I funneled more than $100,000 into various new link schemes, each one more “white hat”-seeming than the next.

Nothing worked for long. Google’s deindexing, plus Panda and Penguin, were just too much of a challenge for us. I would put in 3 months of work, get 4 months of sales, and either almost break even or have a huge deficit.

I felt discouraged and depressed. I tried to buy myself some fancy clothes and toys to feel better about myself. I immersed myself in a shallow relationship with a model who would end up being Miss Universe China 2014. I took weekly hiking trips with my friends in the hills of Beijing on psychadelic mushrooms.

I was an empty shell of a human being, lost with no sense of purpose or what to do with my future. With anxiety levels at an all-time high, I could only sleep 2-3 hours a night. Most people I met at that time felt uneasy around me.

 

creepy_internet_millionaires


And I wasn’t the only one having trouble adapting to the post-deindexing world. The Google-hating spammers reached their official low-point when SEOnitro (another public blog network) tried to start a class action lawsuit against Google for intentionally doing harm to many “competing businesses.”

Seriously guys? That’s like spray painting your business’s phone number on someone else’s building, then trying to sue them when they paint over it.

Giving Up, Embracing Inbound and Getting a Job

After 18 months of banging my head against a wall, I started thinking about that LinkLove conference again. What if I started over? What could I have built with that $100,000 I had wasted chasing loopholes in Google’s algorithm? How much awesome content could I have gotten?
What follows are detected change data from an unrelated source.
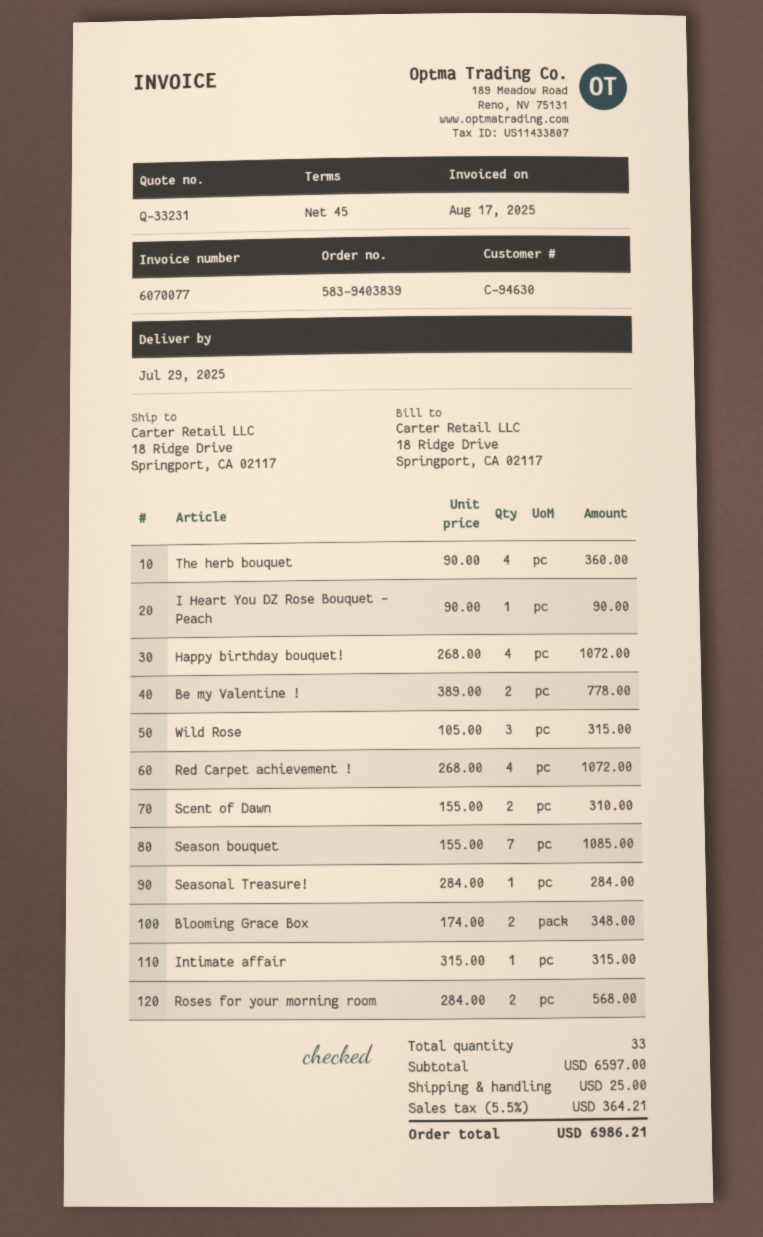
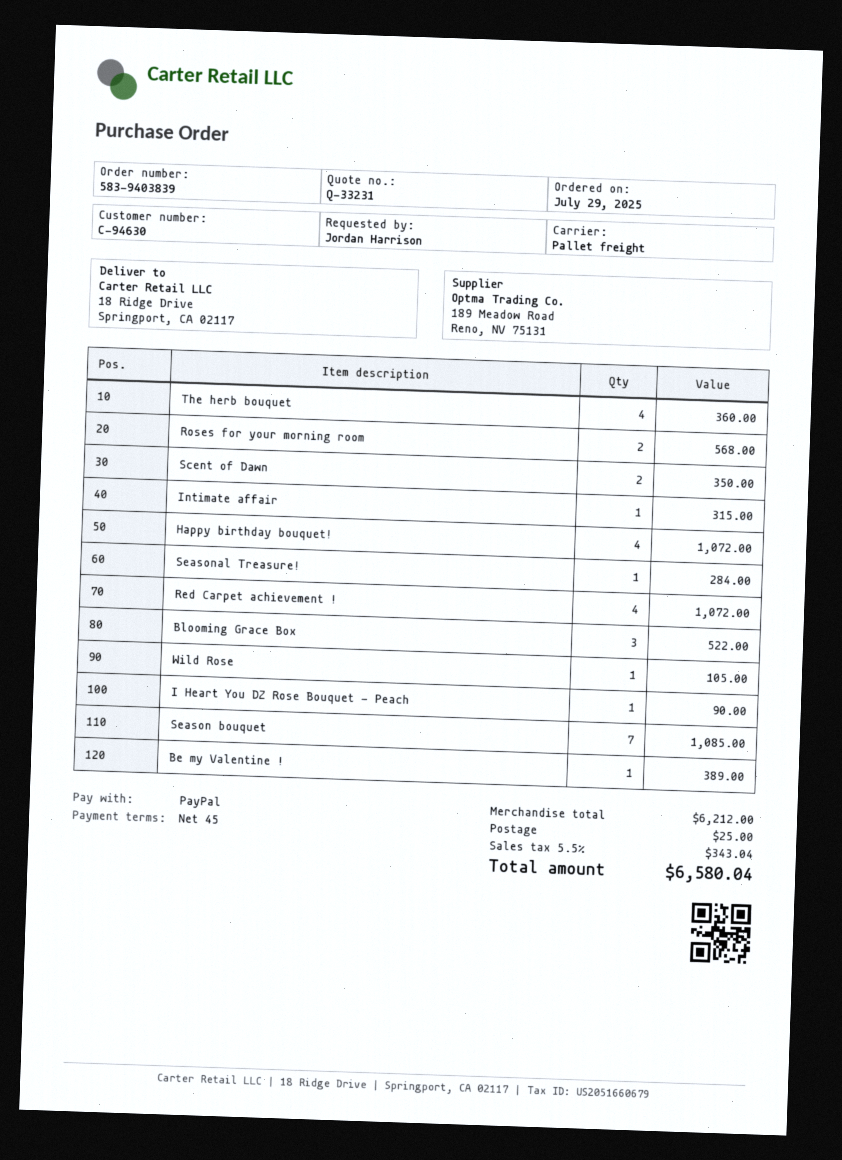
Be my Valentine !: 2 for 778.00 -> 1 for 389.00
Wild Rose: 3 for 315.00 -> 1 for 105.00
Scent of Dawn: 2 for 310.00 -> 2 for 350.00
Blooming Grace Box: 2 for 348.00 -> 3 for 522.00
subtotal: 6597.00 -> 6212.00
tax: 5.5% = 364.21 -> 5.5% = 343.04
total: 6986.21 -> 6580.04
How many email subscribers could I have gained?

Maybe there was something to that inbound marketing thing Rand and Mike had talked about so passionately after all.
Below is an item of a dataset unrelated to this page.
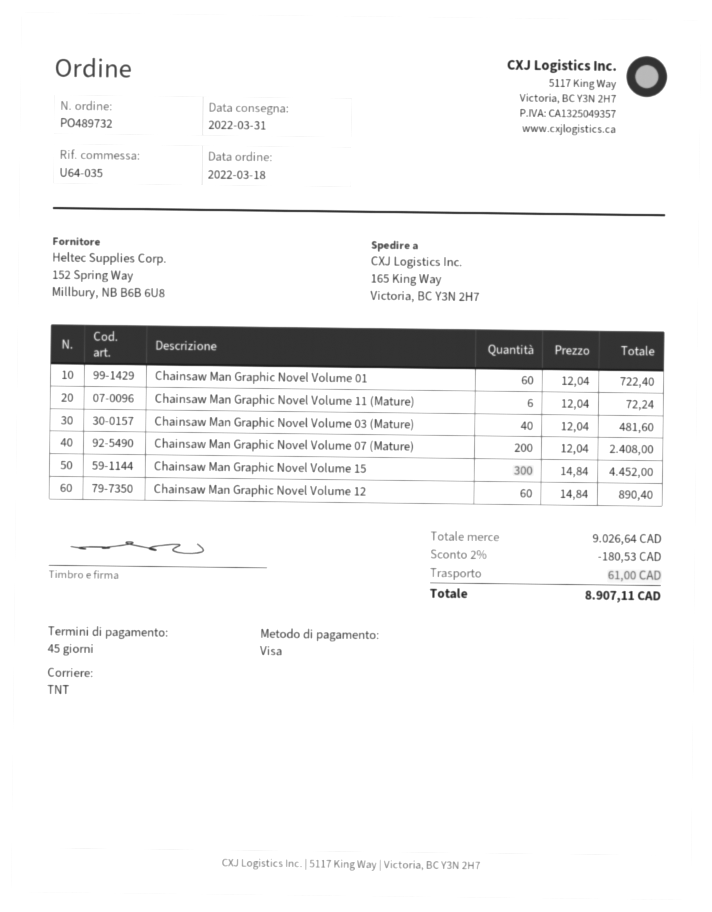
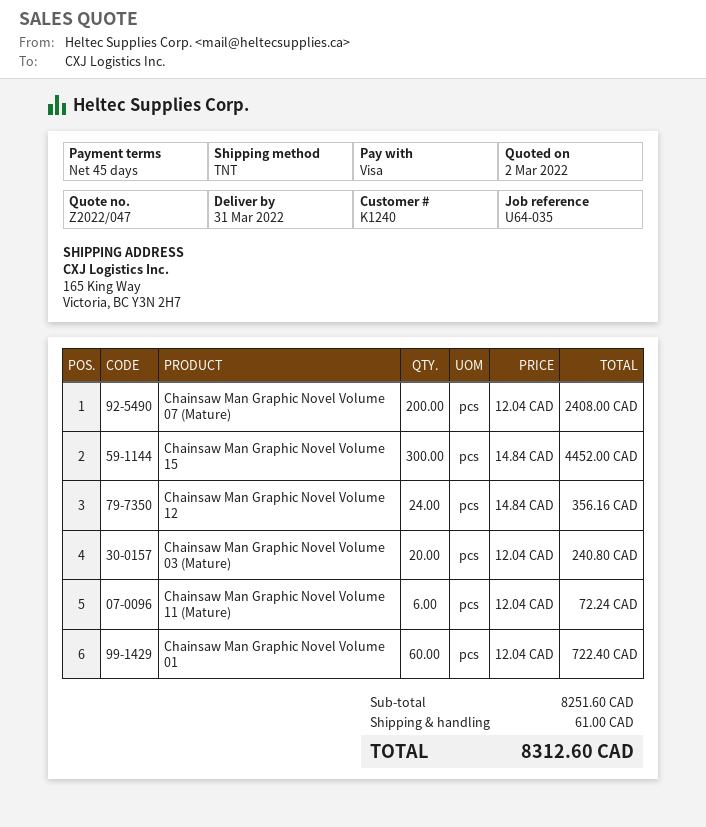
Chainsaw Man Graphic Novel Volume 03 (Mature): 40 x 12.04 = 481.60 -> 20 x 12.04 = 240.80
Chainsaw Man Graphic Novel Volume 12: 60 x 14.84 = 890.40 -> 24 x 14.84 = 356.16
subtotal: 9026.64 -> 8251.60
discount: 2% = 180.53 -> none
total: 8907.11 -> 8312.60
Maybe it was the way for me to really go legit.

So, I moved back to Beijing and put out the word to my friends. I was ready for a marketing job. I got a few offers, but none struck me like the one from Ptengine. They were a small startup making what I would later call “the Swiss army knife of conversion optimization tools.”
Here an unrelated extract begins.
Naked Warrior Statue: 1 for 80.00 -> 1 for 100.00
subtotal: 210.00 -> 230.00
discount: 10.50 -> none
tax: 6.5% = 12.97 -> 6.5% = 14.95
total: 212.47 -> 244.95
They had been successful in Japan, but now they wanted to enter the English-speaking market. They wanted to double their number of users over the next 2 months to show the VC firm looking to invest in them that they were able to achieve rapid growth.

They wanted me to help them with the powers of SEO. I told Ptengine that SEO wouldn’t work. Google’s new rankings sandbox wouldn’t allow it to work. I wanted to go with the safe route.

They were confused.

“What about PBNs?”, they asked. “We’re working with a very well known SEO blogger in the UK who has tens of thousands of email subscribers. He’s building PBNs for us”. I looked at the properties this SEO “god” had built. (Actually, it turned out he just outsourced the SEO work to a company in London.)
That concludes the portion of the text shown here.